What is needed:
Return the entries below precisely, omitting nothing.

Data supplied:
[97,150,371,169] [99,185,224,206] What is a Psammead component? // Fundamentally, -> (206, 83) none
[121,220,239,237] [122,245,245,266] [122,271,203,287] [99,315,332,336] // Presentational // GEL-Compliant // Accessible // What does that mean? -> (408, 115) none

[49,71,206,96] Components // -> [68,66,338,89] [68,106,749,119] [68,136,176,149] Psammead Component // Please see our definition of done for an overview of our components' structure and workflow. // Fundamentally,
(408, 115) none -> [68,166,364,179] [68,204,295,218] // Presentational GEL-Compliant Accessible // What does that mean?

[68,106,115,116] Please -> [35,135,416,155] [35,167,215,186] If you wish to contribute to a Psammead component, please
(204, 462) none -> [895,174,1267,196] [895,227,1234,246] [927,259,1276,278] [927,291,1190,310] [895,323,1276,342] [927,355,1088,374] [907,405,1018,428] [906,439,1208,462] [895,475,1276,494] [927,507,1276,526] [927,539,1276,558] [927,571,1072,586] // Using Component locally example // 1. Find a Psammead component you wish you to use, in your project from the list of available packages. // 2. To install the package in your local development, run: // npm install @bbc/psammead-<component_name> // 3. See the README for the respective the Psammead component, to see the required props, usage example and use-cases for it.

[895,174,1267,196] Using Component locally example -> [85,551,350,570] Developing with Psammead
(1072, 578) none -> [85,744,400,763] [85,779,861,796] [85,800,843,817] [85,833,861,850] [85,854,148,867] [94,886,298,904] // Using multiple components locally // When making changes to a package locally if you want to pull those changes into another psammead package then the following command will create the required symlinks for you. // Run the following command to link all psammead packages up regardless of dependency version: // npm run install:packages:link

Answer to the problem:
[97,150,371,169] [99,185,224,206] What is a Psammead component? // Fundamentally, -> (206, 83) none
[121,220,239,237] [122,245,245,266] [122,271,203,287] [99,315,332,336] // Presentational // GEL-Compliant // Accessible // What does that mean? -> (408, 115) none

[49,71,206,96] Components // -> [68,66,338,89] [68,106,749,119] [68,136,176,149] Psammead Component // Please see our definition of done for an overview of our components' structure and workflow. // Fundamentally,
(408, 115) none -> [68,166,364,179] [68,204,295,218] // Presentational GEL-Compliant Accessible // What does that mean?

[68,106,115,116] Please -> [35,135,416,155] [35,167,215,186] If you wish to contribute to a Psammead component, please
(204, 462) none -> [895,174,1267,196] [895,227,1234,246] [927,259,1276,278] [927,291,1190,310] [895,323,1276,342] [927,355,1088,374] [907,405,1018,428] [906,439,1208,462] [895,475,1276,494] [927,507,1276,526] [927,539,1276,558] [927,571,1072,586] // Using Component locally example // 1. Find a Psammead component you wish you to use, in your project from the list of available packages. // 2. To install the package in your local development, run: // npm install @bbc/psammead-<component_name> // 3. See the README for the respective the Psammead component, to see the required props, usage example and use-cases for it.

[895,174,1267,196] Using Component locally example -> [85,551,350,570] Developing with Psammead
(1072, 578) none -> [85,744,400,763] [85,779,861,796] [85,800,843,817] [85,833,861,850] [85,854,148,867] [94,886,298,904] // Using multiple components locally // When making changes to a package locally if you want to pull those changes into another psammead package then the following command will create the required symlinks for you. // Run the following command to link all psammead packages up regardless of dependency version: // npm run install:packages:link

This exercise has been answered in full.